(Modification records)

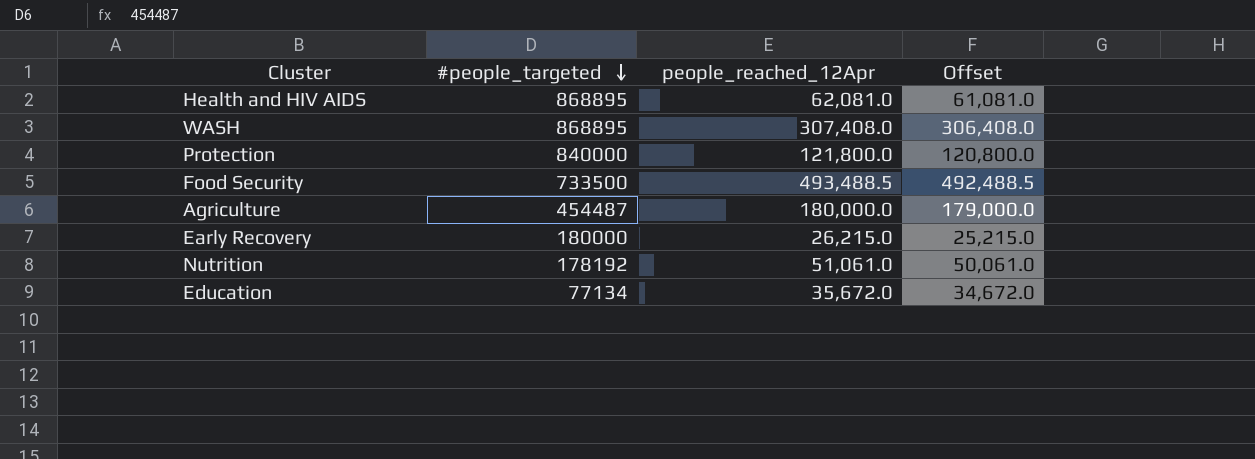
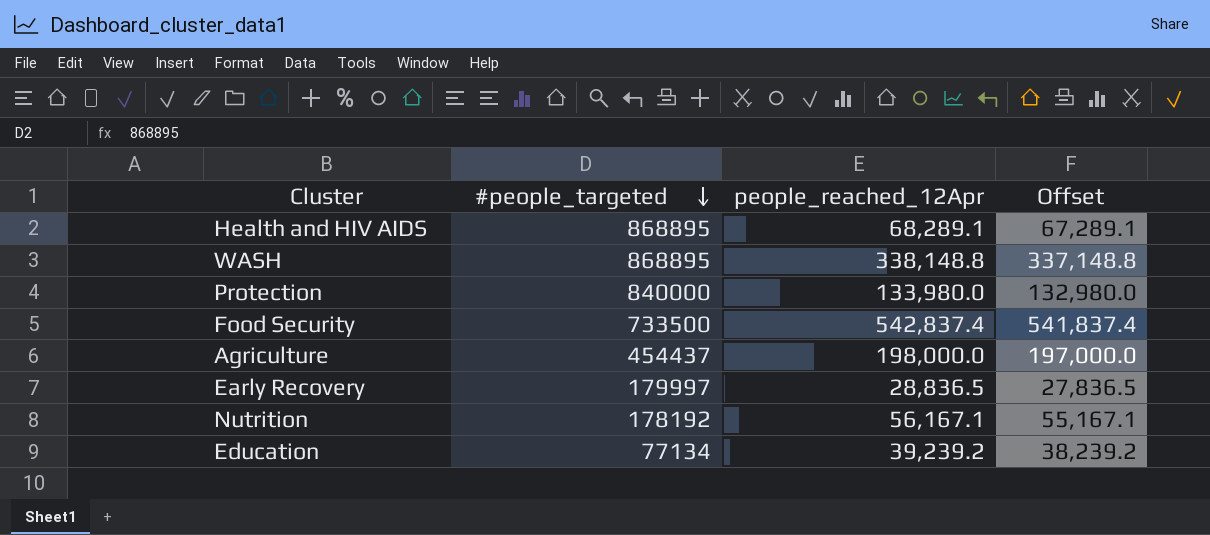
Health and HIV AIDS | people_reached_12Apr: 62,081.0 -> 68,289.1
Health and HIV AIDS | Offset: 61,081.0 -> 67,289.1
WASH | people_reached_12Apr: 307,408.0 -> 338,148.8
WASH | Offset: 306,408.0 -> 337,148.8
Protection | people_reached_12Apr: 121,800.0 -> 133,980.0
Protection | Offset: 120,800.0 -> 132,980.0
Food Security | people_reached_12Apr: 493,488.5 -> 542,837.4
Food Security | Offset: 492,488.5 -> 541,837.4
Agriculture | #people_targeted: 454487 -> 454437
Agriculture | people_reached_12Apr: 180,000.0 -> 198,000.0
Agriculture | Offset: 179,000.0 -> 197,000.0
Early Recovery | #people_targeted: 180000 -> 179997
Early Recovery | people_reached_12Apr: 26,215.0 -> 28,836.5
Early Recovery | Offset: 25,215.0 -> 27,836.5
Nutrition | people_reached_12Apr: 51,061.0 -> 56,167.1
Nutrition | Offset: 50,061.0 -> 55,167.1
Education | people_reached_12Apr: 35,672.0 -> 39,239.2
Education | Offset: 34,672.0 -> 38,239.2

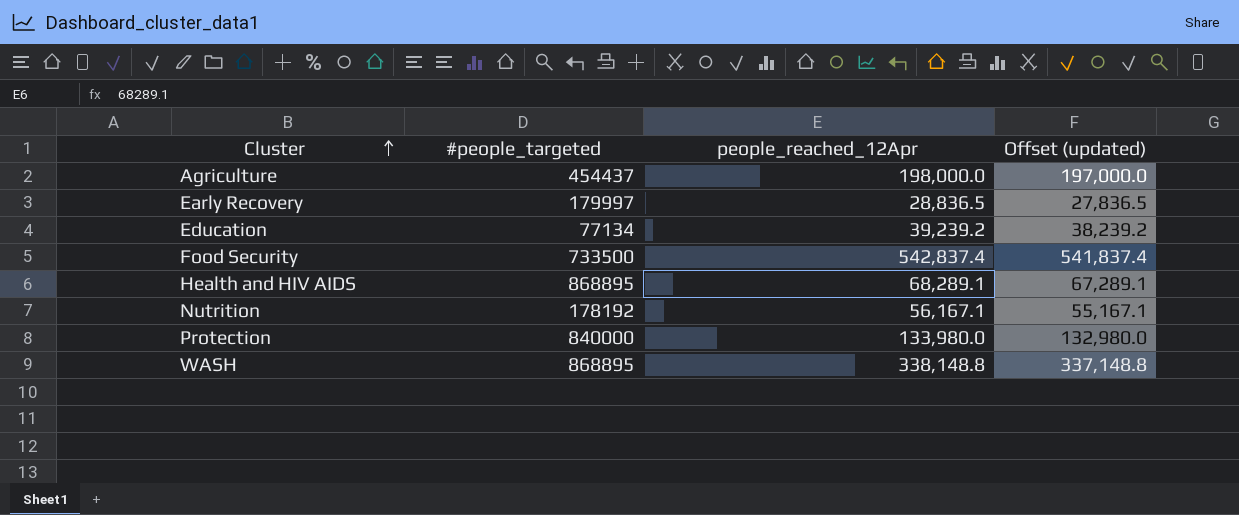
row order: #people_targeted descending -> Cluster ascending
column name: Offset -> Offset (updated)

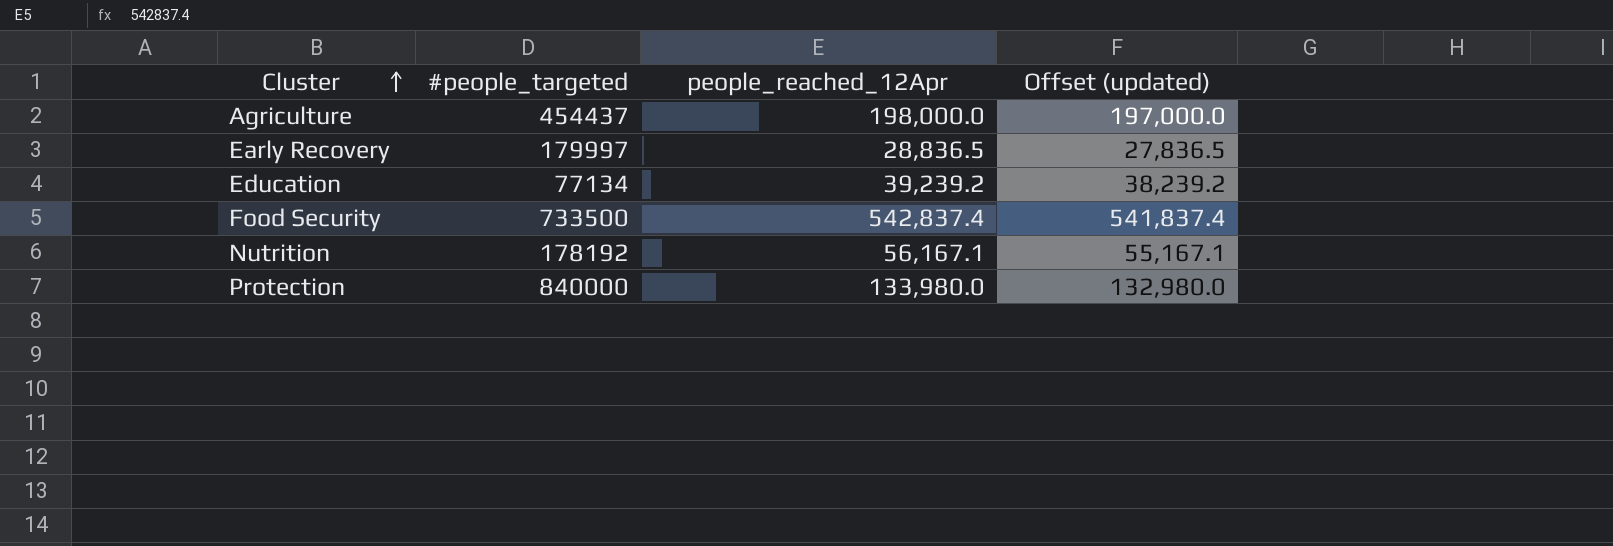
row Health and HIV AIDS: 868895 | 68,289.1 | 67,289.1 -> none
row WASH: 868895 | 338,148.8 | 337,148.8 -> none

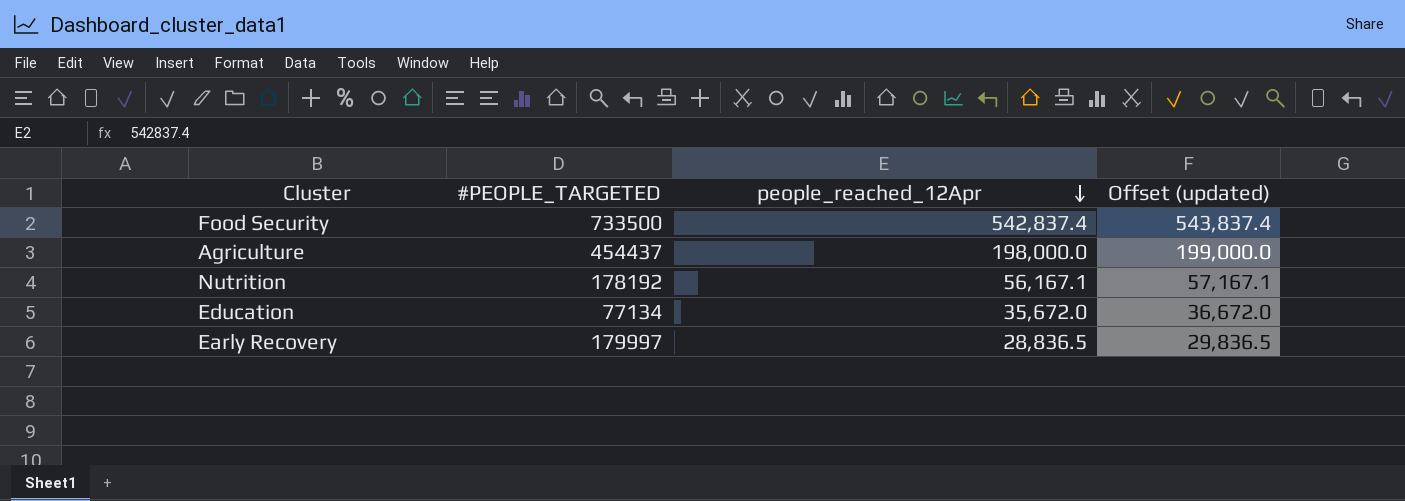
row order: Cluster ascending -> people_reached_12Apr descending
column name: #people_targeted -> #PEOPLE_TARGETED
column Offset (updated) | formula: [people_reached_12Apr] - 1000 -> [people_reached_12Apr] + 1000
row Protection: 840000 | 133,980.0 | 132,980.0 -> none
Education | people_reached_12Apr: 39,239.2 -> 35,672.0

▸ Exercise
If pictures appear in the data, omit them and copy all other parts exactly.

▸ Finished task
Health and HIV AIDS | people_reached_12Apr: 62,081.0 -> 68,289.1
Health and HIV AIDS | Offset: 61,081.0 -> 67,289.1
WASH | people_reached_12Apr: 307,408.0 -> 338,148.8
WASH | Offset: 306,408.0 -> 337,148.8
Protection | people_reached_12Apr: 121,800.0 -> 133,980.0
Protection | Offset: 120,800.0 -> 132,980.0
Food Security | people_reached_12Apr: 493,488.5 -> 542,837.4
Food Security | Offset: 492,488.5 -> 541,837.4
Agriculture | #people_targeted: 454487 -> 454437
Agriculture | people_reached_12Apr: 180,000.0 -> 198,000.0
Agriculture | Offset: 179,000.0 -> 197,000.0
Early Recovery | #people_targeted: 180000 -> 179997
Early Recovery | people_reached_12Apr: 26,215.0 -> 28,836.5
Early Recovery | Offset: 25,215.0 -> 27,836.5
Nutrition | people_reached_12Apr: 51,061.0 -> 56,167.1
Nutrition | Offset: 50,061.0 -> 55,167.1
Education | people_reached_12Apr: 35,672.0 -> 39,239.2
Education | Offset: 34,672.0 -> 38,239.2

row order: #people_targeted descending -> Cluster ascending
column name: Offset -> Offset (updated)

row Health and HIV AIDS: 868895 | 68,289.1 | 67,289.1 -> none
row WASH: 868895 | 338,148.8 | 337,148.8 -> none

row order: Cluster ascending -> people_reached_12Apr descending
column name: #people_targeted -> #PEOPLE_TARGETED
column Offset (updated) | formula: [people_reached_12Apr] - 1000 -> [people_reached_12Apr] + 1000
row Protection: 840000 | 133,980.0 | 132,980.0 -> none
Education | people_reached_12Apr: 39,239.2 -> 35,672.0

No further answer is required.